Quick resistance against pharmaceutical flu-therapies and the value of palmitoylethanolamide

Around 2005 the Centers for Disease Control and Prevention (CDC) issued an alert instructing doctors to avoid using specific anti-flu compounds such as amantadine and rimantadine during the flu season because amantadine resistance has been increased in one of the influenza A (H3N2) viruses, which were the cause of flu.

This was one of the first important issues warning the world against quick onset of resistance to antiviral agents for the therapy of influenza and for a possible pandemic of the flu.

Such resistance was first described soon after the first anti-flu drug was used already in the early 1960s,.

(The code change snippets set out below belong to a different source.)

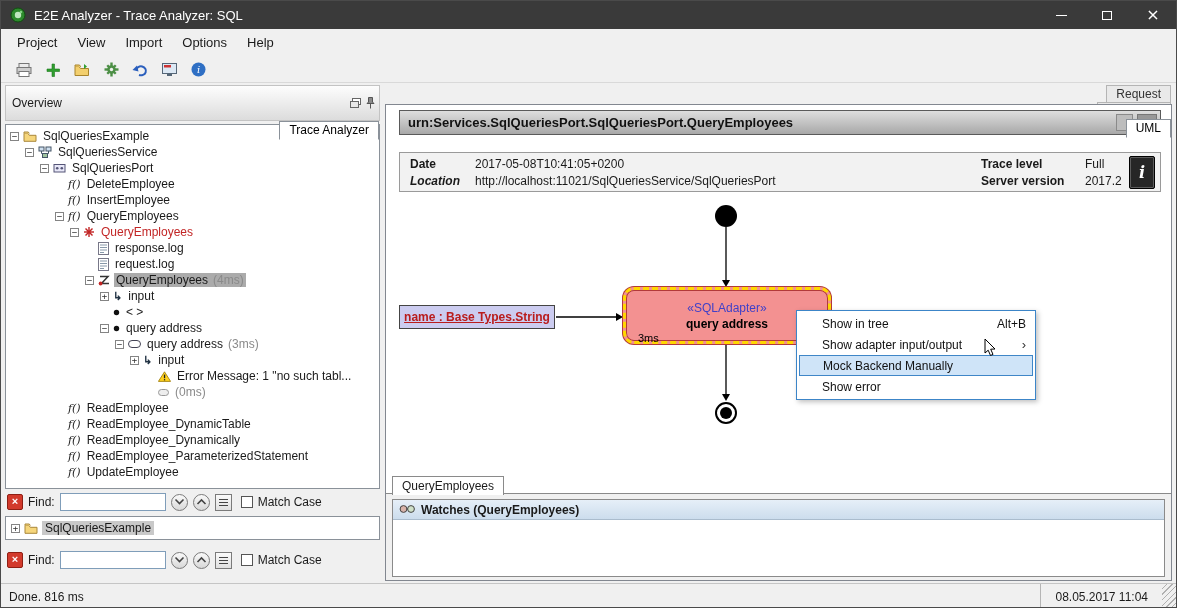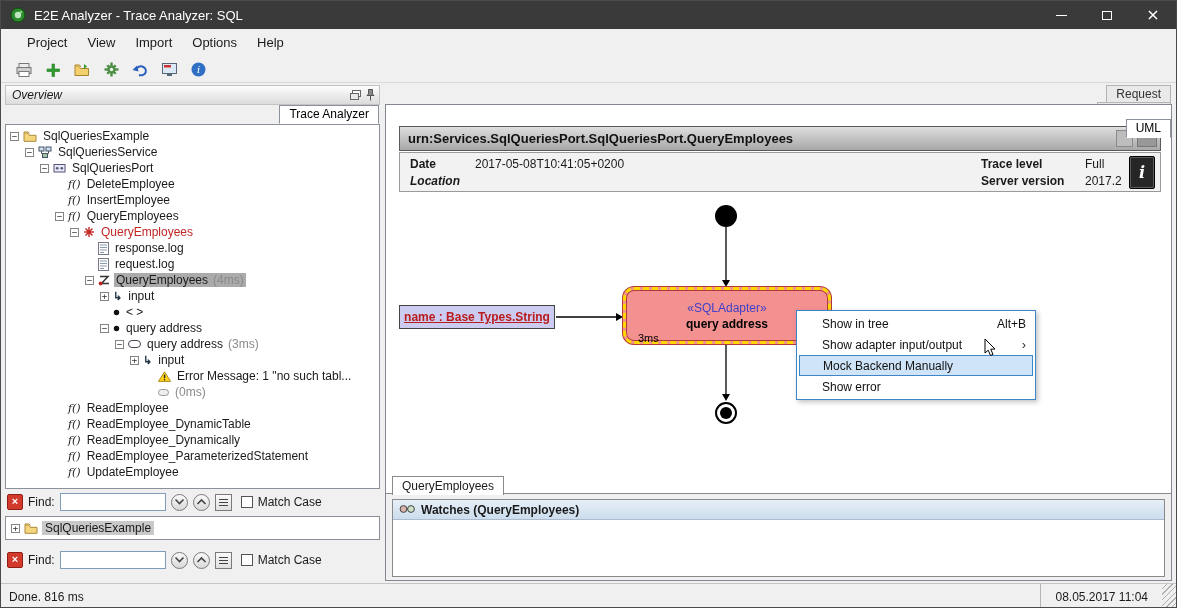--- a/index.html
+++ b/index.html
@@ -20,7 +20,7 @@
 
   
   .menubar{position:absolute;left:0;top:28px;width:100%;height:28px;background:#f0f0f0;
-    display:flex;align-items:center;padding-left:16px;}
+    display:flex;align-items:center;padding-left:6px;}
   .menu-item{padding:0 10px;line-height:28px;font-size:13px;cursor:default;}
   .toolbar{position:absolute;left:0;top:56px;width:100%;height:26px;background:#f0f0f0;
     display:flex;align-items:center;gap:7px;padding-left:12px;border-bottom:1px solid #d9d9d9;}

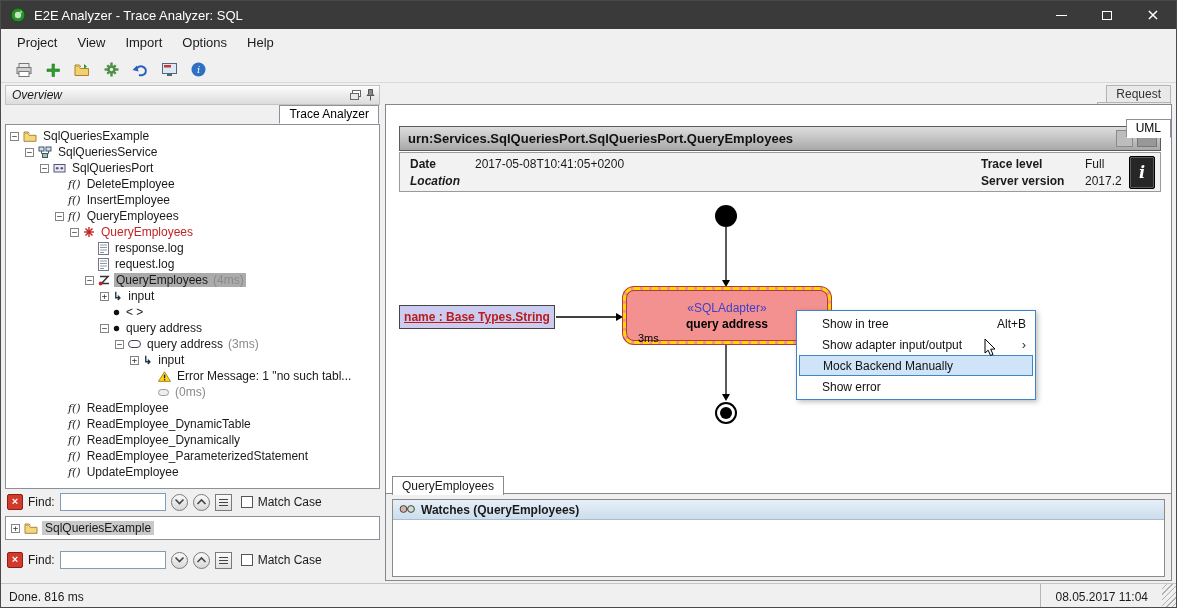--- a/index.html
+++ b/index.html
@@ -28,8 +28,8 @@
 
   
   .left-panel{position:absolute;left:4px;top:84px;width:375px;height:494px;}
-  .dock-header{height:20px;background:linear-gradient(#fdfdfd,#dcdcdc);border:1px solid #c3c3c3;
-    display:flex;align-items:center;padding:0 4px 0 6px;font-style:italic;}
+  .dock-header{height:36px;background:linear-gradient(#fdfdfd,#dcdcdc);border:1px solid #c3c3c3;
+    display:flex;align-items:center;padding:0 4px 0 6px;}
   .dock-header .dh-title{flex:1;}
   .dock-ico{margin-left:5px;display:flex;}
   .ltabs,.rtabs{display:flex;align-items:flex-end;height:19px;padding-left:2px;flex-direction:column;}

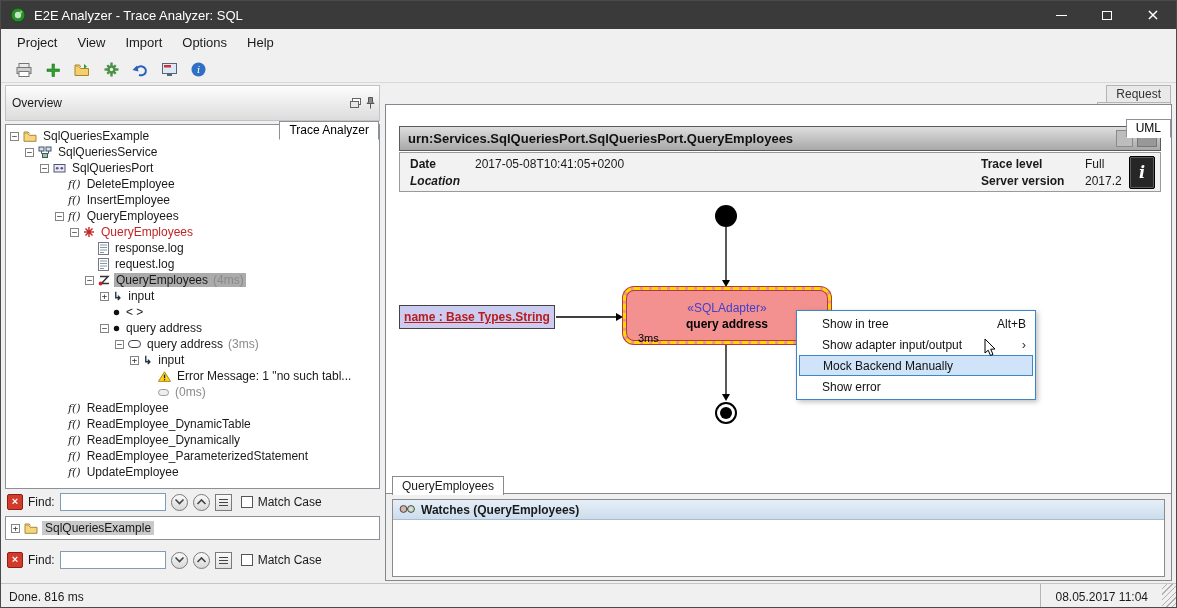--- a/index.html
+++ b/index.html
@@ -72,7 +72,7 @@
     border:1px solid #828790;}
   .diagram-region{position:absolute;left:0;top:0;width:785px;height:389px;background:#fff;
     border-bottom:1px solid #8a8a8a;}
-  .urn-header{position:absolute;left:13px;top:21px;width:762px;height:25px;
+  .urn-header{position:absolute;left:13px;top:5px;width:762px;height:25px;
     background:linear-gradient(#dedede,#a8a8a8);border:1px solid #5a5a5a;
     font-weight:bold;font-size:13px;line-height:23px;padding-left:8px;color:#111;}
   .urn-deco1{position:absolute;right:27px;top:3px;width:17px;height:17px;background:#bdbdbd;border:1px solid #8a8a8a;}

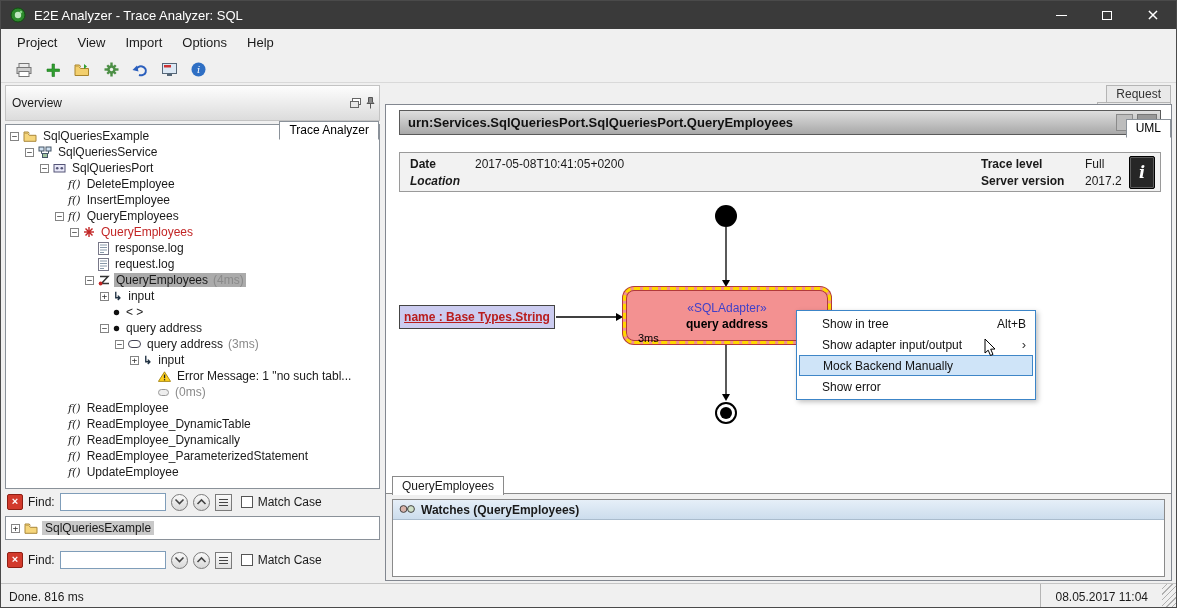--- a/index.html
+++ b/index.html
@@ -545,6 +545,7 @@
           <span class="ip ipb" style="left:10px;top:4px;">Date</span>
           <span class="ip" style="left:75px;top:4px;">2017-05-08T10:41:05+0200</span>
           <span class="ip ipb" style="left:10px;top:21px;font-style:italic;">Location</span>
+          <span class="ip" style="left:75px;top:21px;">http://localhost:11021/SqlQueriesService/SqlQueriesPort</span>
           <span class="ip ipb" style="left:581px;top:4px;">Trace level</span>
           <span class="ip" style="left:685px;top:4px;">Full</span>
           <span class="ip ipb" style="left:581px;top:21px;">Server version</span>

A high percentage of resistant flu viruses have been detected since (30 to 80 %) after treatment with a pharmaceutical flu-inhibitor (amantadine). Initially, there were only low levels of resistance (1-3%). Since 2003 the incidence increased dramatically in China, due to increased use of over-the-counter amantadine during a SARS epidemic.

During the 2004–2005 influenza season, 70% of the flu-viruses from China and Hong Kong and 15 % of those from the United States and Europe were resistant to the flu inhibitor.

This high frequency of resistance was due to a quick and global spread of flu viruses with a specific mutation. The consequence of the resistance is that amantadine and rimantadine are now ineffective for prophylaxis against and treatment of infections caused by these viruses anymore. In the table below the rise of resistance against amantadine has been depicted: the quick increase in 2005 surprised all.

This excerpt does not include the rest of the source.